What is being asked:
Write back every entry exactly as it reads, with the pictures left behind.

Input for this task:
-*-
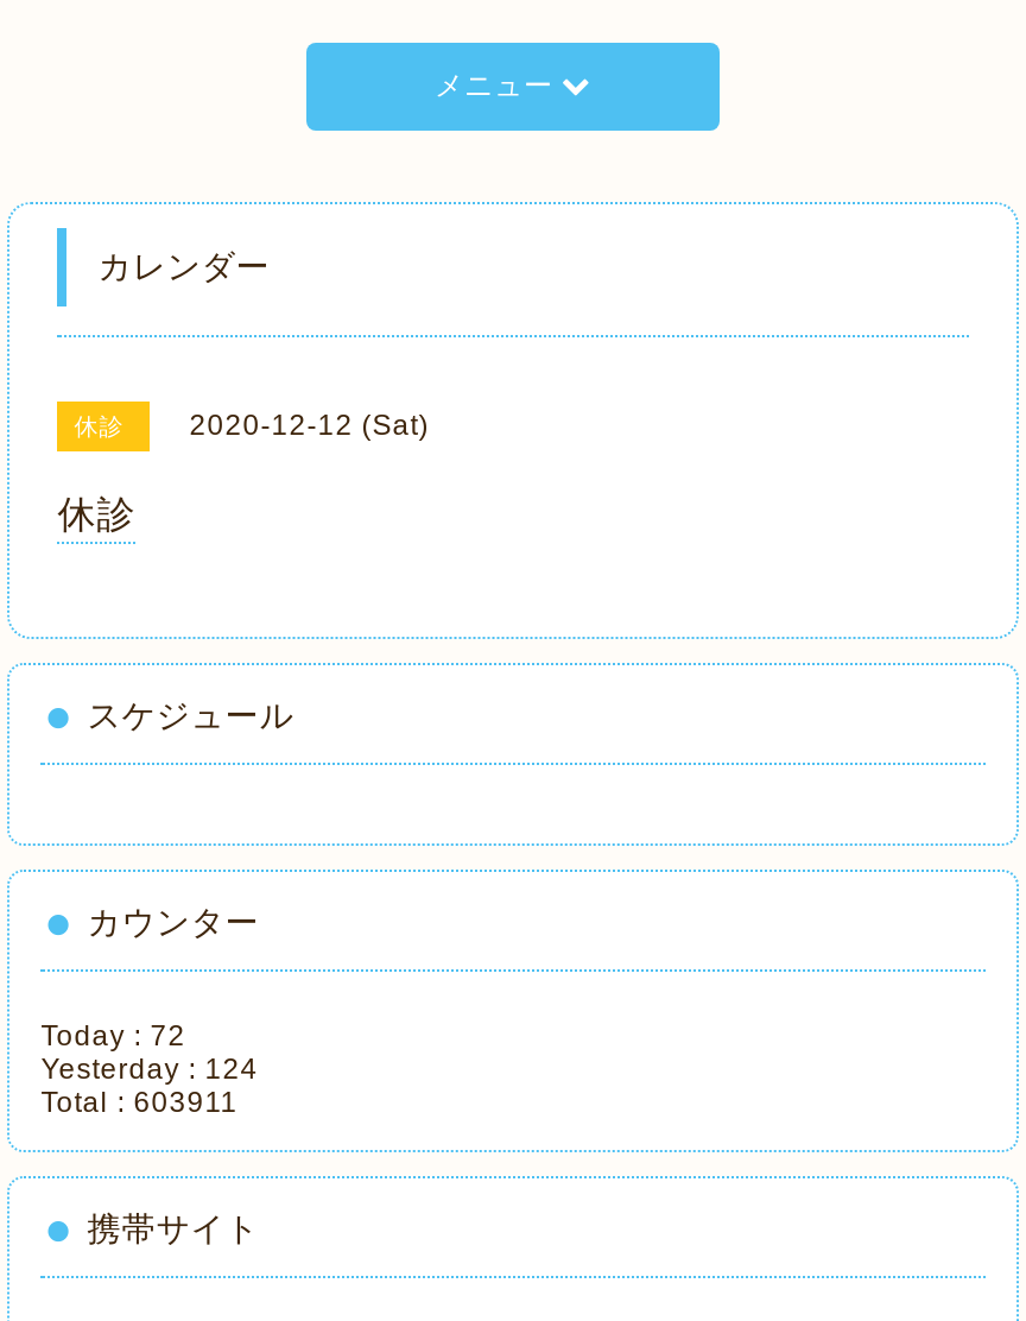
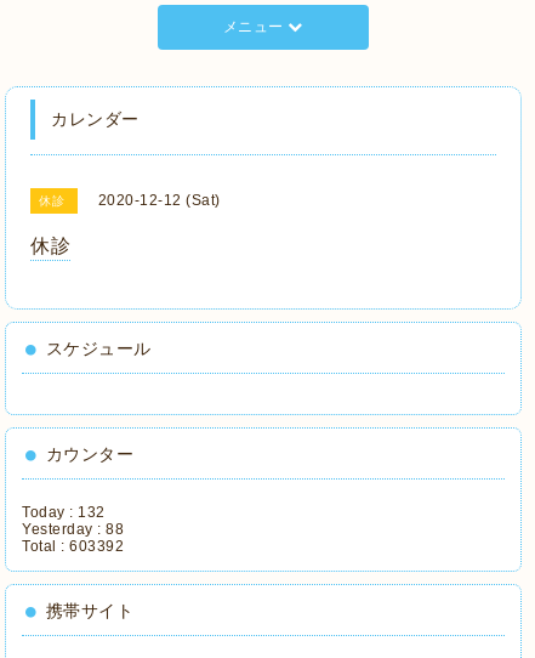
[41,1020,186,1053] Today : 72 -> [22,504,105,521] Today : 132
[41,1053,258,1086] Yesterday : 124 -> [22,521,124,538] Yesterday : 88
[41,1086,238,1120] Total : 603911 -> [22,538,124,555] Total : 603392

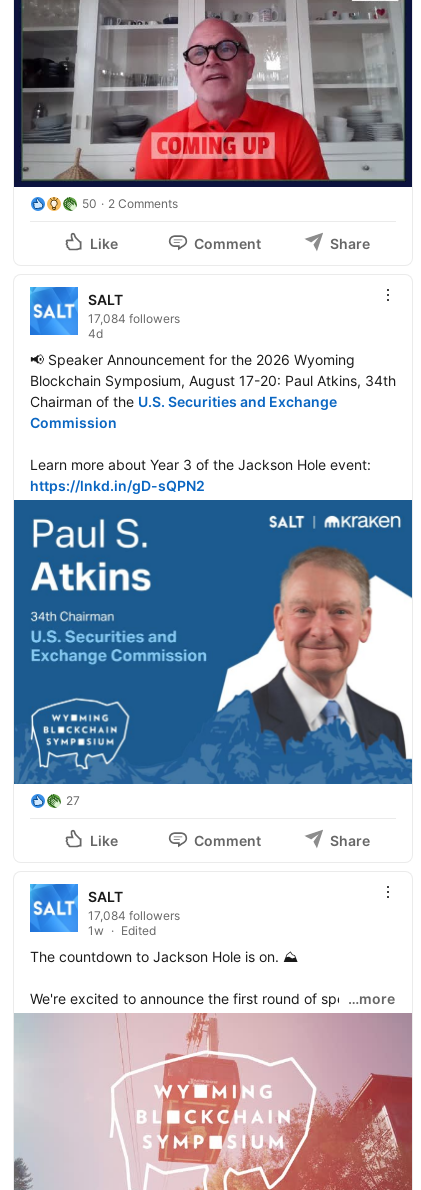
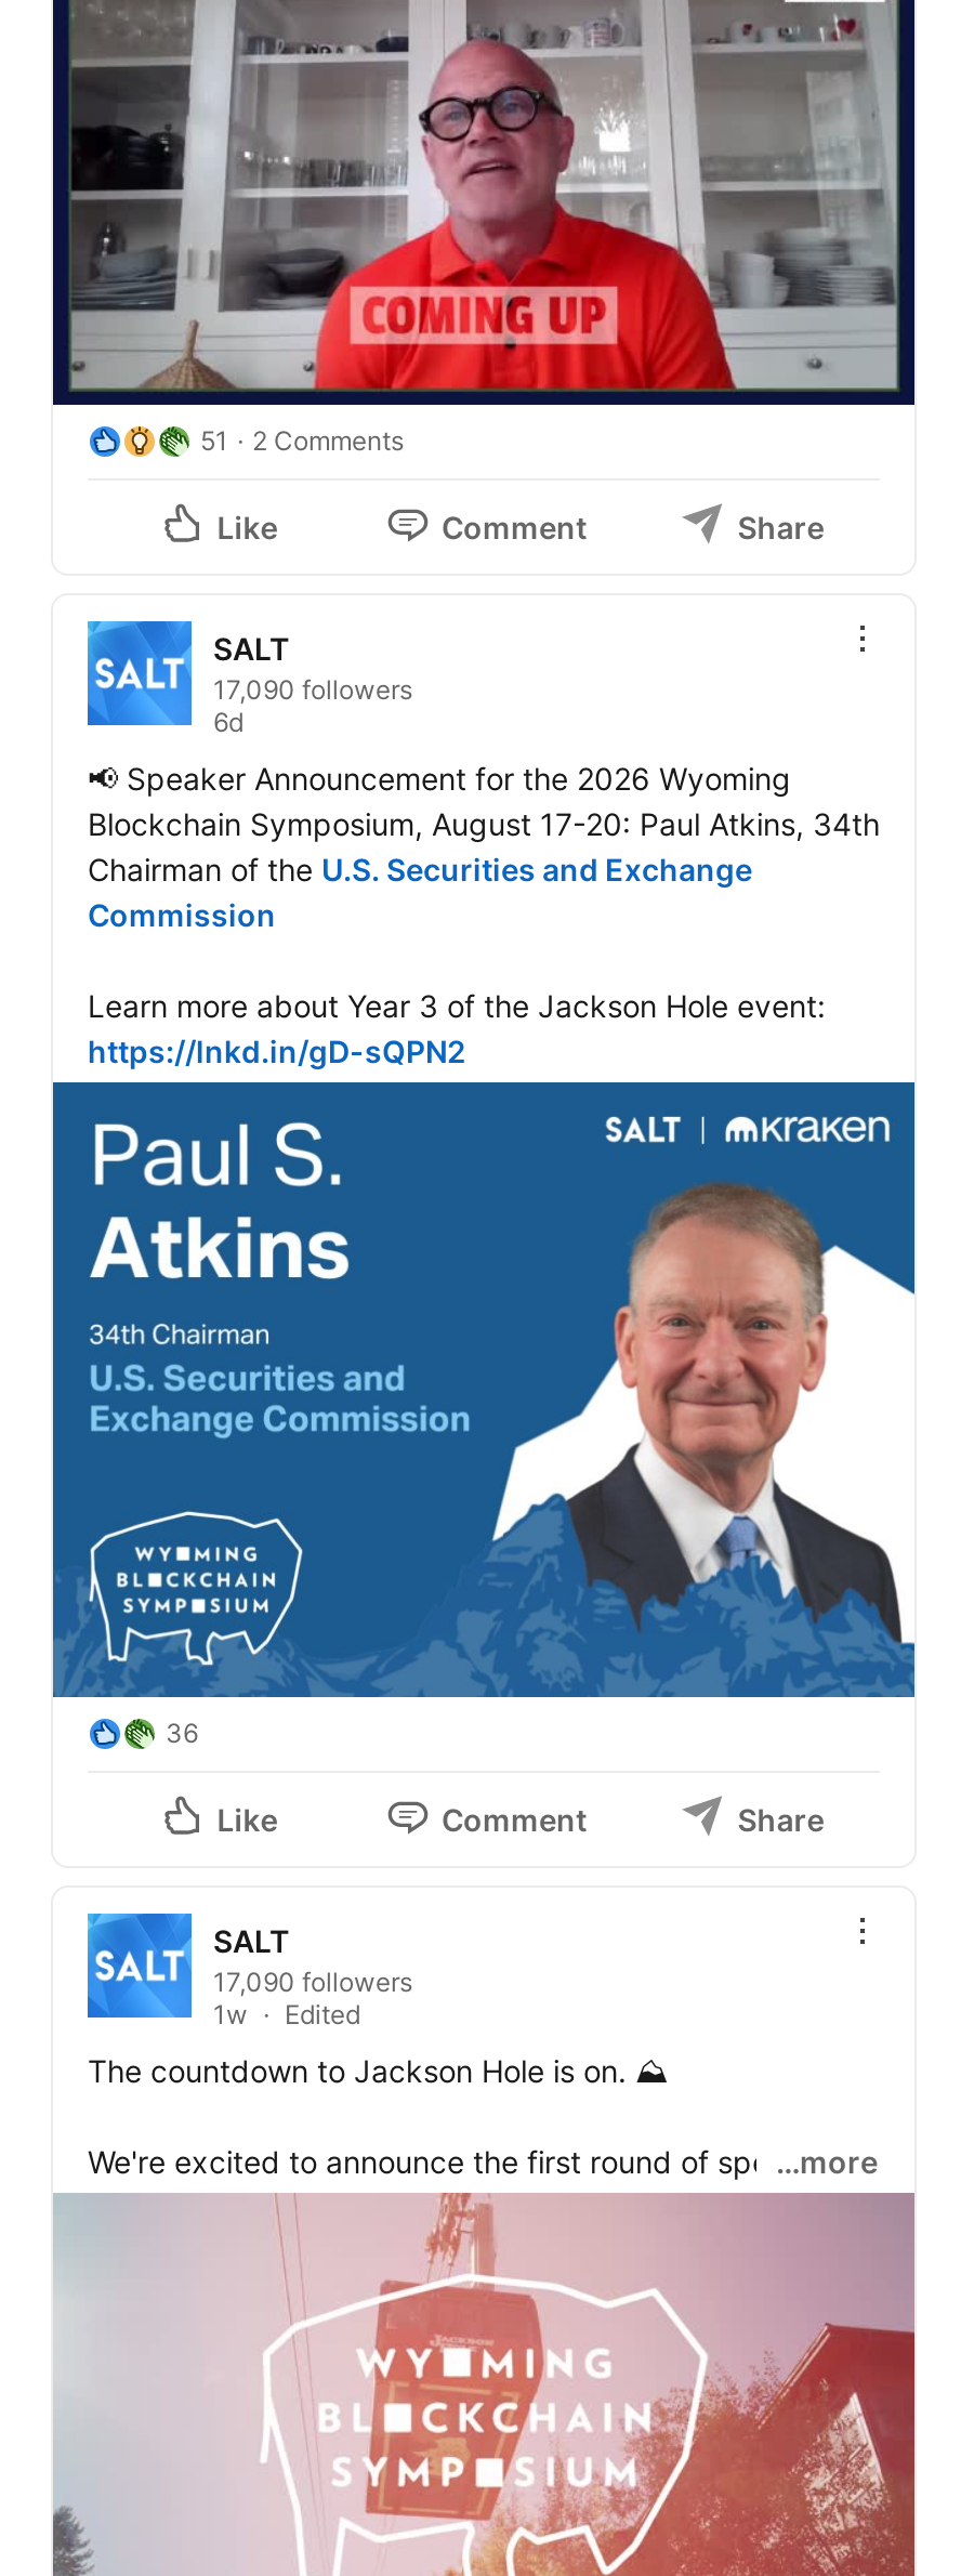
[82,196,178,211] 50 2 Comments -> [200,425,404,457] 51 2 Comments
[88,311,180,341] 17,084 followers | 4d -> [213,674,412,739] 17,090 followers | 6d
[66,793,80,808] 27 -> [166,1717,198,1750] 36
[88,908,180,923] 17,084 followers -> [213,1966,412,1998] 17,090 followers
-*-
Result:
[41,1020,186,1053] Today : 72 -> [22,504,105,521] Today : 132
[41,1053,258,1086] Yesterday : 124 -> [22,521,124,538] Yesterday : 88
[41,1086,238,1120] Total : 603911 -> [22,538,124,555] Total : 603392

[82,196,178,211] 50 2 Comments -> [200,425,404,457] 51 2 Comments
[88,311,180,341] 17,084 followers | 4d -> [213,674,412,739] 17,090 followers | 6d
[66,793,80,808] 27 -> [166,1717,198,1750] 36
[88,908,180,923] 17,084 followers -> [213,1966,412,1998] 17,090 followers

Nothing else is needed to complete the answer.